===== Data for analysis =====

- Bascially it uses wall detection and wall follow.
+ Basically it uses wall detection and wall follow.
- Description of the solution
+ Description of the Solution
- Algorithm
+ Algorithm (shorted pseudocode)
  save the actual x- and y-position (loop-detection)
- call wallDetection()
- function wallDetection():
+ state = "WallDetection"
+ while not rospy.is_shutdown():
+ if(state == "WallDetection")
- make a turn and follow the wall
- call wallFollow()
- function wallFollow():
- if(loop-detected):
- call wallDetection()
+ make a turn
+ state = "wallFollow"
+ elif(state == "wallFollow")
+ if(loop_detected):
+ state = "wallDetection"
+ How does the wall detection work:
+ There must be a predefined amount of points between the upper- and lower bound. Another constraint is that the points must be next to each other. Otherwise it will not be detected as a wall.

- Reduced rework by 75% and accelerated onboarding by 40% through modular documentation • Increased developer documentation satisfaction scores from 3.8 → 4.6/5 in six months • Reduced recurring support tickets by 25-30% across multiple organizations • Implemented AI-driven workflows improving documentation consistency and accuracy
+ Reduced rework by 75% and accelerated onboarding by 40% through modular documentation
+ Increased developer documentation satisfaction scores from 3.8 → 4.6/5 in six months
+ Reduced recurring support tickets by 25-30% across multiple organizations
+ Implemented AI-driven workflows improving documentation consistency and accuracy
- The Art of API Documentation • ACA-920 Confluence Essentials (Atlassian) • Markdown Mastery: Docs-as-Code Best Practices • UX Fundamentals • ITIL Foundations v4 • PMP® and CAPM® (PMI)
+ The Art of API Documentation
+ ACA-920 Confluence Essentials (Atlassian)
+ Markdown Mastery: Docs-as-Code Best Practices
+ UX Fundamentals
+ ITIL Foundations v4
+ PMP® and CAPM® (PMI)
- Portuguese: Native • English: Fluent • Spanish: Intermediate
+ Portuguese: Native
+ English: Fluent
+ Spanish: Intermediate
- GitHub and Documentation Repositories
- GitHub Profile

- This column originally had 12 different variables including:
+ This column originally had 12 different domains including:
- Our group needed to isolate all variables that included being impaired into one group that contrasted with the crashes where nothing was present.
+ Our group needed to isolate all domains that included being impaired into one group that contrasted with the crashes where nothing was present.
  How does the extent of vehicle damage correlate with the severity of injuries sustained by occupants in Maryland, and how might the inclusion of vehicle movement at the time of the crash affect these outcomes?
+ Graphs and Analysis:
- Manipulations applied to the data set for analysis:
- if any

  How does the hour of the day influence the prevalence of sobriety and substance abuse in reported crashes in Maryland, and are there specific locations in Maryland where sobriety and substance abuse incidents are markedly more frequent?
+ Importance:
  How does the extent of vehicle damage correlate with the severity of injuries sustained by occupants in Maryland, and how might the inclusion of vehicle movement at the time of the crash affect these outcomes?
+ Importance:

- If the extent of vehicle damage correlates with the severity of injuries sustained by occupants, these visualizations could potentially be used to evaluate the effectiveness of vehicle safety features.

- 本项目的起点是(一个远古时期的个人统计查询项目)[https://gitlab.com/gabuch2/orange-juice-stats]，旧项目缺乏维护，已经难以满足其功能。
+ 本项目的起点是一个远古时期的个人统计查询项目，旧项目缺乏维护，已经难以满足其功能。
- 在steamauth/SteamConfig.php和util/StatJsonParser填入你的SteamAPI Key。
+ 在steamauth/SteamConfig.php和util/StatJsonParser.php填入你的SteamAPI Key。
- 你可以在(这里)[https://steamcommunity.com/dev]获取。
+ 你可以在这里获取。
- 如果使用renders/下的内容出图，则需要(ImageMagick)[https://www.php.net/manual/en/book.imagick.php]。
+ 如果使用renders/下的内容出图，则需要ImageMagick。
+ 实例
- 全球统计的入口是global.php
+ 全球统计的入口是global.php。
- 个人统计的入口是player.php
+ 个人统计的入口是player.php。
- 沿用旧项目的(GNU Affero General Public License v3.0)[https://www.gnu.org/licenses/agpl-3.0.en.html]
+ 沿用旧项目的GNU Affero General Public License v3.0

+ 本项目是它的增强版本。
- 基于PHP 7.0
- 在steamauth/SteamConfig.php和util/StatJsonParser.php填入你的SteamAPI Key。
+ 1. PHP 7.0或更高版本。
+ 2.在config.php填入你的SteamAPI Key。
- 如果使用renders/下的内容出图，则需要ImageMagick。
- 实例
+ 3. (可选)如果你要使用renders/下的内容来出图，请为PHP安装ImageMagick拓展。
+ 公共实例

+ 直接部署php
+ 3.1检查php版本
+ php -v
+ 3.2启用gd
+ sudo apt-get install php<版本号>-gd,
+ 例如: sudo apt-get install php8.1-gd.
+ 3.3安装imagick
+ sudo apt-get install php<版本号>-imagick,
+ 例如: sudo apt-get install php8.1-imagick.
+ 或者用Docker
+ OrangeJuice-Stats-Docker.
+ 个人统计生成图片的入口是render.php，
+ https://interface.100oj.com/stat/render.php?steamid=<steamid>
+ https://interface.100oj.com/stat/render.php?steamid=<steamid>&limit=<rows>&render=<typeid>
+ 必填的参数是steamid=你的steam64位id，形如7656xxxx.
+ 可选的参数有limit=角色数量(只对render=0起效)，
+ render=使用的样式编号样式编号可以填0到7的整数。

=====

◆ Exercise description: Both the line containing "- This column" and the line containing "isolate all domains" belong in the answer. Print them and every line above that falls between them exactly, and no others.

◆ Answer space:
- This column originally had 12 different variables including:
+ This column originally had 12 different domains including:
- Our group needed to isolate all variables that included being impaired into one group that contrasted with the crashes where nothing was present.
+ Our group needed to isolate all domains that included being impaired into one group that contrasted with the crashes where nothing was present.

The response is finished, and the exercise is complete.